# Chief Complaint - Followup from Procedure



## rlmiller

I work for a GI group and have been seeing physicians use "Follow up from Procedure" as a Chief Complaint.  This is a true statement, the patient's do not have any signs or symptoms at time of service.  However it is a vague statment and wanted to make sure from an auditing stand point this would be ok for a Chief Complaint.

Thank you.

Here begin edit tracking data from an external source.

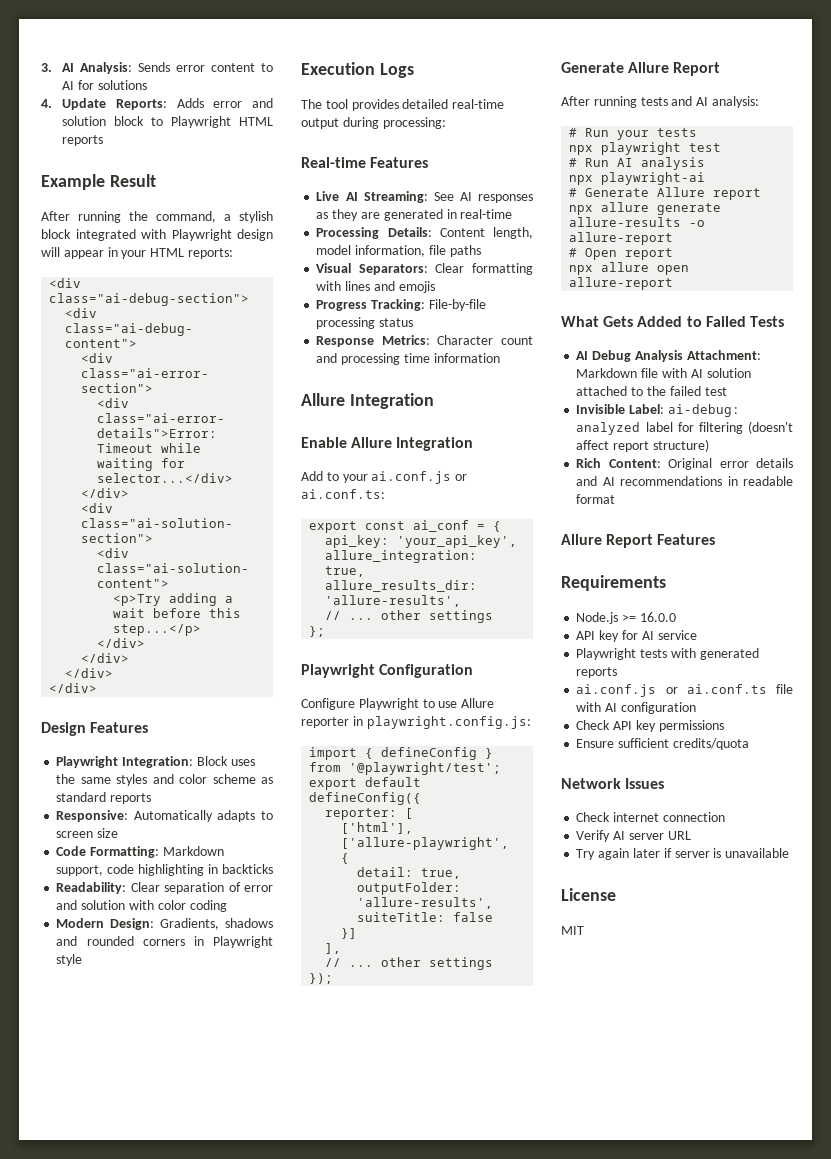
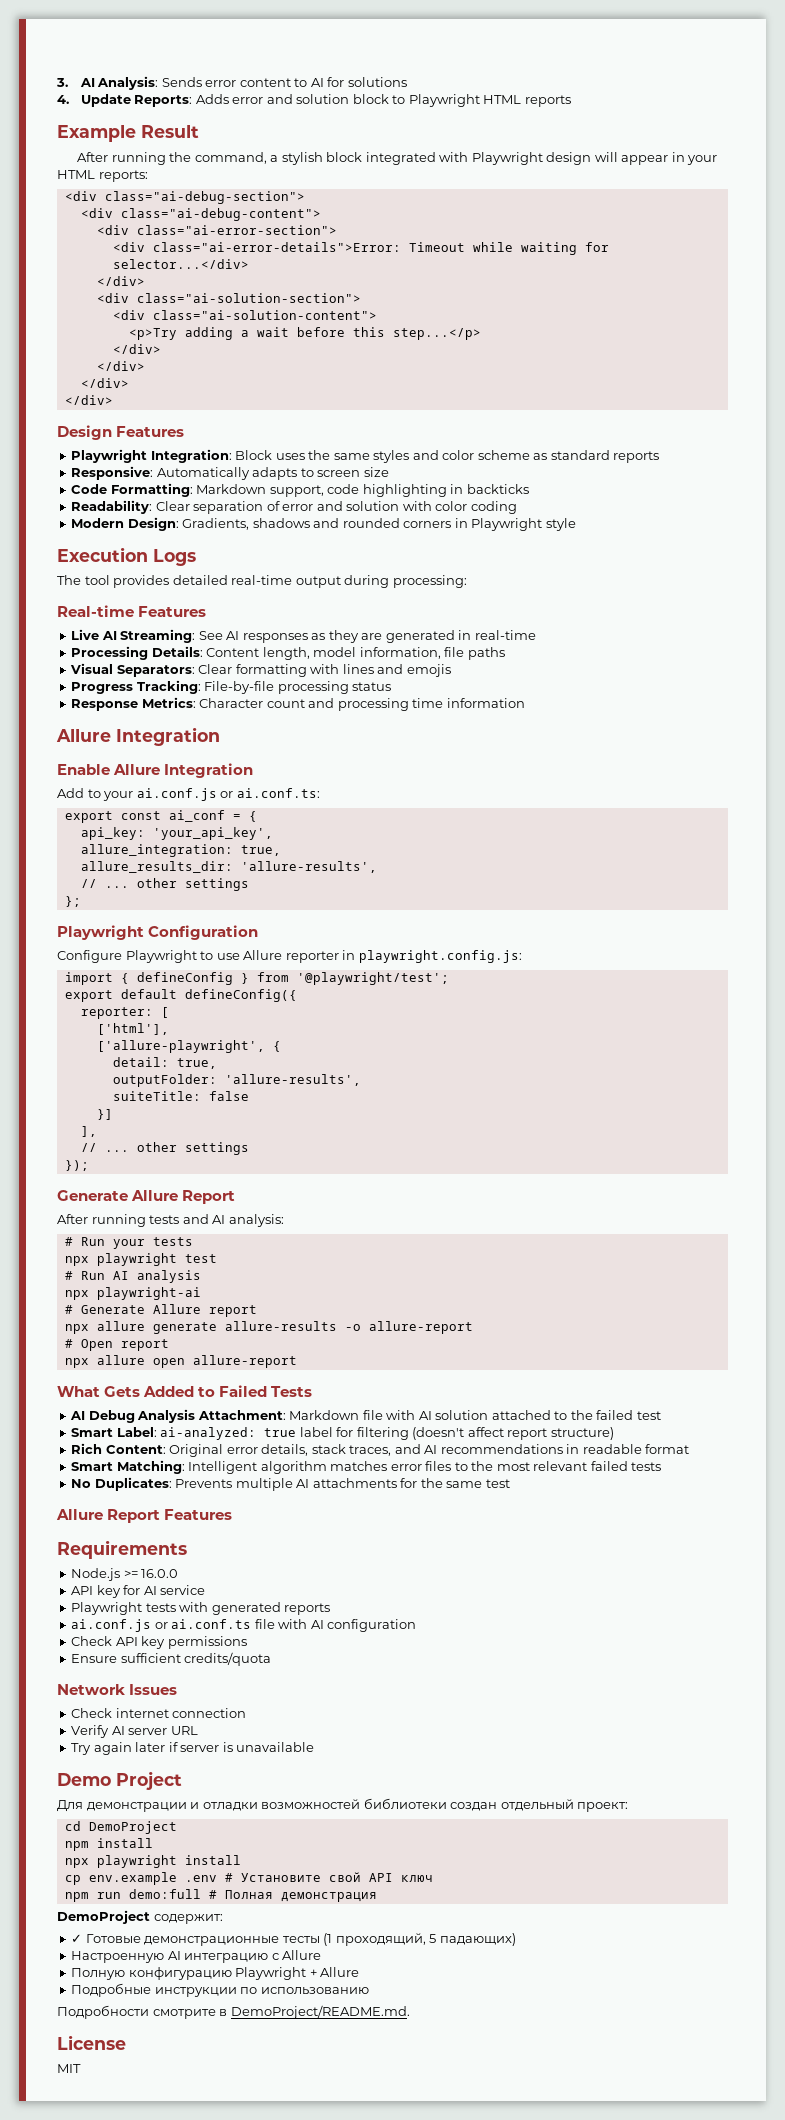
- Invisible Label: ai-debug: analyzed label for filtering (doesn't affect report structure)
+ Smart Label: ai-analyzed: true label for filtering (doesn't affect report structure)
- Rich Content: Original error details and AI recommendations in readable format
+ Rich Content: Original error details, stack traces, and AI recommendations in readable format
+ Smart Matching: Intelligent algorithm matches error files to the most relevant failed tests
+ No Duplicates: Prevents multiple AI attachments for the same test
+ Demo Project
+ Для демонстрации и отладки возможностей библиотеки создан отдельный проект:
+ cd DemoProject
+ npm install
+ npx playwright install
+ cp env.example .env # Установите свой API ключ
+ npm run demo:full # Полная демонстрация
+ DemoProject содержит:
+ ✓ Готовые демонстрационные тесты (1 проходящий, 5 падающих)
+ Настроенную AI интеграцию с Allure
+ Полную конфигурацию Playwright + Allure
+ Подробные инструкции по использованию
+ Подробности смотрите в DemoProject/README.md.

Robin


----------



## MnTwins29

*No*

I would not accept that statement as a C/C.   What was the problem that required the procedure?   And is the visit during the global period of the surgery?


----------



## rlmiller

Our Endoscopy procedures do not have global days attached to them.  Would it be better to use the findings from the procedures as the CC for the follow up?


----------



## FTessaBartels

*Chief Complaint is NOT diagnosis*

The chief complaint is the problem/issue/reason for the visit ... as told BY THE PATIENT.
So "F/U from surgery" is certainly a valid chief complaint.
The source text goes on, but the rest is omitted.